**INSTRUCTIONS TO FOLLOW**
Find the number of lines below in which the word "column" appears, and write that number only.

++++ GIVEN DATA ++++

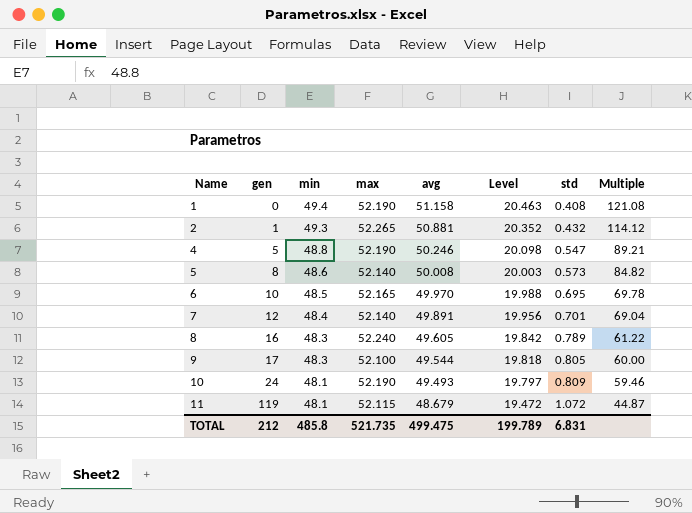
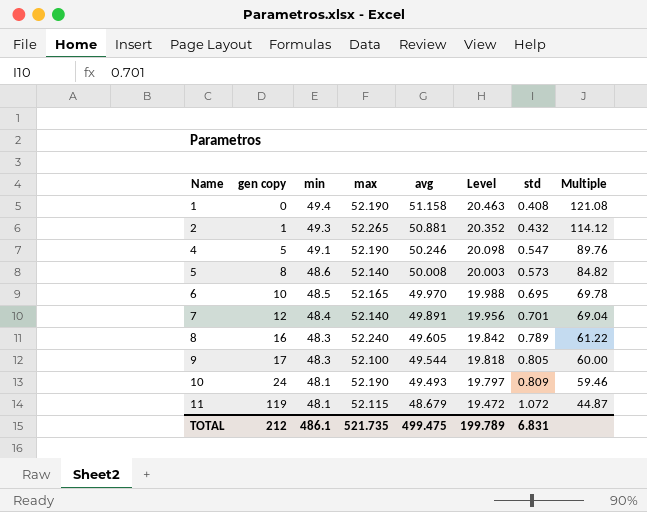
column name: gen -> gen copy
4 | min: 48.8 -> 49.1
4 | Multiple: 89.21 -> 89.76
TOTAL | min: 485.8 -> 486.1

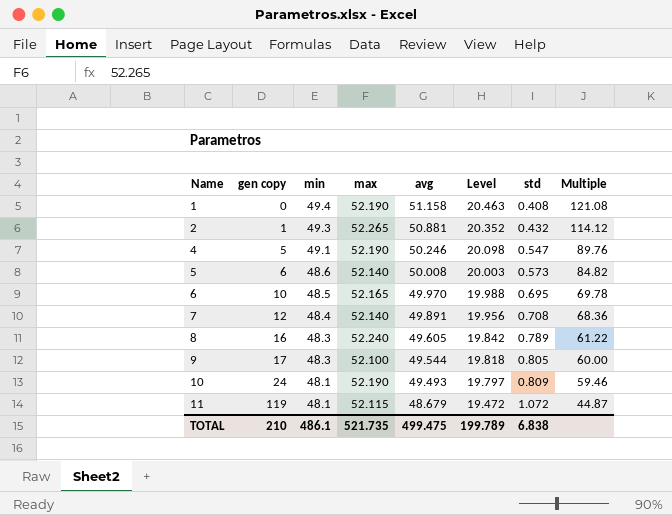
5 | gen copy: 8 -> 6
7 | std: 0.701 -> 0.708
7 | Multiple: 69.04 -> 68.36
TOTAL | gen copy: 212 -> 210
TOTAL | std: 6.831 -> 6.838

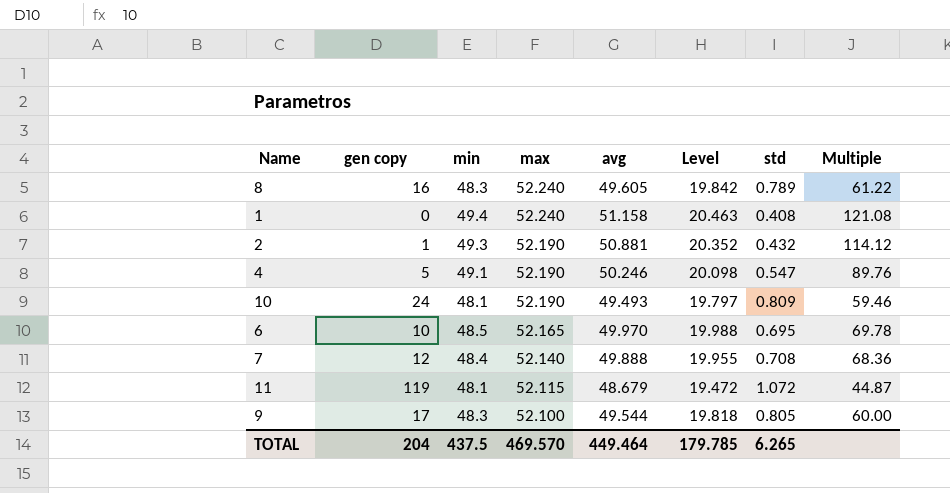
row order: Name ascending -> max descending
row 5: 6 | 48.6 | 52.140 | 50.008 | 20.003 | 0.573 | 84.82 -> none
1 | max: 52.190 -> 52.240
2 | max: 52.265 -> 52.190
7 | avg: 49.891 -> 49.888
7 | Level: 19.956 -> 19.955
TOTAL | gen copy: 210 -> 204
TOTAL | min: 486.1 -> 437.5
TOTAL | max: 521.735 -> 469.570
TOTAL | avg: 499.475 -> 449.464
TOTAL | Level: 199.789 -> 179.785
TOTAL | std: 6.838 -> 6.265

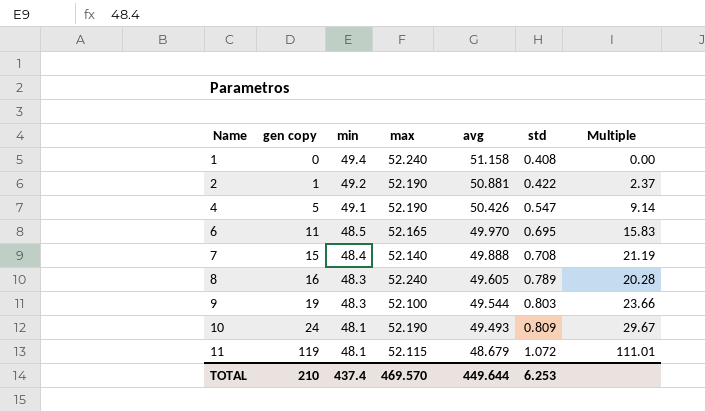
row order: max descending -> Name ascending
column Level | formula: [avg] * 0.4 -> none
column Multiple | formula: [min] / [std] -> [gen copy] / [std]
2 | min: 49.3 -> 49.2
2 | std: 0.432 -> 0.422
4 | avg: 50.246 -> 50.426
6 | gen copy: 10 -> 11
7 | gen copy: 12 -> 15
9 | gen copy: 17 -> 19
9 | std: 0.805 -> 0.803
TOTAL | gen copy: 204 -> 210
TOTAL | min: 437.5 -> 437.4
TOTAL | avg: 449.464 -> 449.644
TOTAL | std: 6.265 -> 6.253

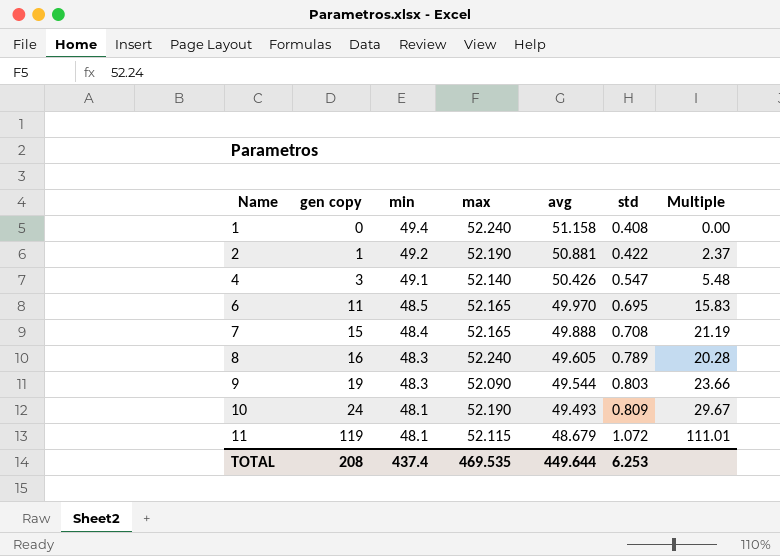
4 | gen copy: 5 -> 3
4 | max: 52.190 -> 52.140
4 | Multiple: 9.14 -> 5.48
7 | max: 52.140 -> 52.165
9 | max: 52.100 -> 52.090
TOTAL | gen copy: 210 -> 208
TOTAL | max: 469.570 -> 469.535

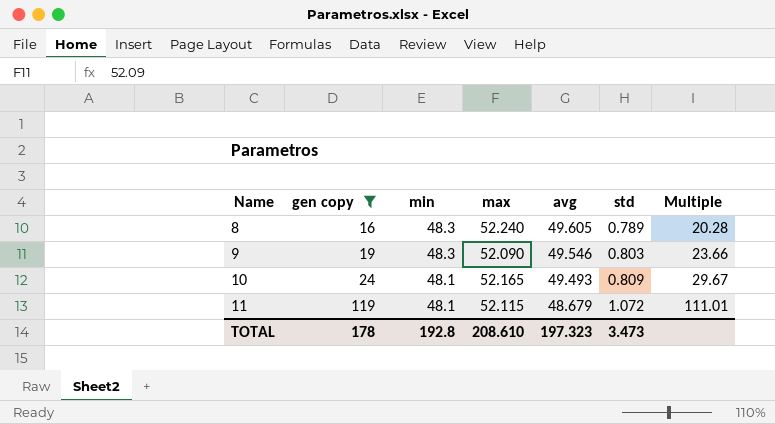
filter: none -> gen copy >= 16
9 | avg: 49.544 -> 49.546
10 | max: 52.190 -> 52.165
TOTAL | gen copy: 208 -> 178
TOTAL | min: 437.4 -> 192.8
TOTAL | max: 469.535 -> 208.610
TOTAL | avg: 449.644 -> 197.323
TOTAL | std: 6.253 -> 3.473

++++

**WRITTEN RESPONSE**
3